Java 6 0-Day Exploit in the Wild – Updated
Last updated on: September 6, 2020
Update: Oracle has patched the CVE-2013-2463 vulnerability in Java 6 update 51, but this version is only available to subscribers of the commercial version of Java with the paid for Premier Support contract. If you depend on Java 6 in your organization you should investigate this support option.
Original: CVE-2013-2463 is a vulnerability in the Java 2D subcomponent, that was addressed by Oracle in the June 2013 Critical Patch Update for Java 7. Java 6 (including the latest u45) has the same vulnerability, as Oracle acknowledges in the CPU, but since Java 6 has become unsupported as of its End-of-Life in April 2013, there is no patch for the vulnerability.

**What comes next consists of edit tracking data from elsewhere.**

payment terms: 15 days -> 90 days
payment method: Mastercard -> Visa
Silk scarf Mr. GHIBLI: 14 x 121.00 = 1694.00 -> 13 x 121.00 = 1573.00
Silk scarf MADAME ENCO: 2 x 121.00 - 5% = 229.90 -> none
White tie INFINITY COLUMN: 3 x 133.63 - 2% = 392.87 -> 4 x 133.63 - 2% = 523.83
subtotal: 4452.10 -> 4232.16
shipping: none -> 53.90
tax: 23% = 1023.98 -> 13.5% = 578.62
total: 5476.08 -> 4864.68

It is, in essence, an implicit 0-day vulnerability: we know about its existence, but do not have a patch at hand. This happens each time a software package loses support and we track these instances in QualysGuard with our "EOL/Obsolete" detections, in this case:
QID: 105490 EOL/Obsolete Software: Oracle Java SE/JRE/JDK 6/1.6 Detected
But this time, things have become a bit more serious. As Matthew Schwartz reports in Informationweek, F-Secure has seen exploits for this vulnerability in Java 6 in the wild. Further they have seen it included in the Neutrino exploit kit, which guarantees that it will find widespread adoption. In addition, we still see very high rates of Java 6 installed (a bit over 50%), which means many organizations are vulnerable. We attribute this to the lock-in that organizations experience when they run software applications that require the use of Java 6.

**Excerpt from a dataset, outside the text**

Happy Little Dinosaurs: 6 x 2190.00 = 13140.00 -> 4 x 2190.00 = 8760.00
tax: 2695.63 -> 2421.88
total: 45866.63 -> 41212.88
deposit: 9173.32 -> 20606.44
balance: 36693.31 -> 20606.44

Without doubt, organizations should update to Java 7 where possible, meaning that IT administrators need to verify with their vendors if an upgrade path exists. However I have talked to organizations that have pointed out that they cannot update or disable Java because it would affect business critical applications. So in essence they accept the risk of outdated Java in order to be able to continue to do business. Some of the organizations have moved to contain the use of Java (for example at Etsy), but that seems to be a rather rare effort.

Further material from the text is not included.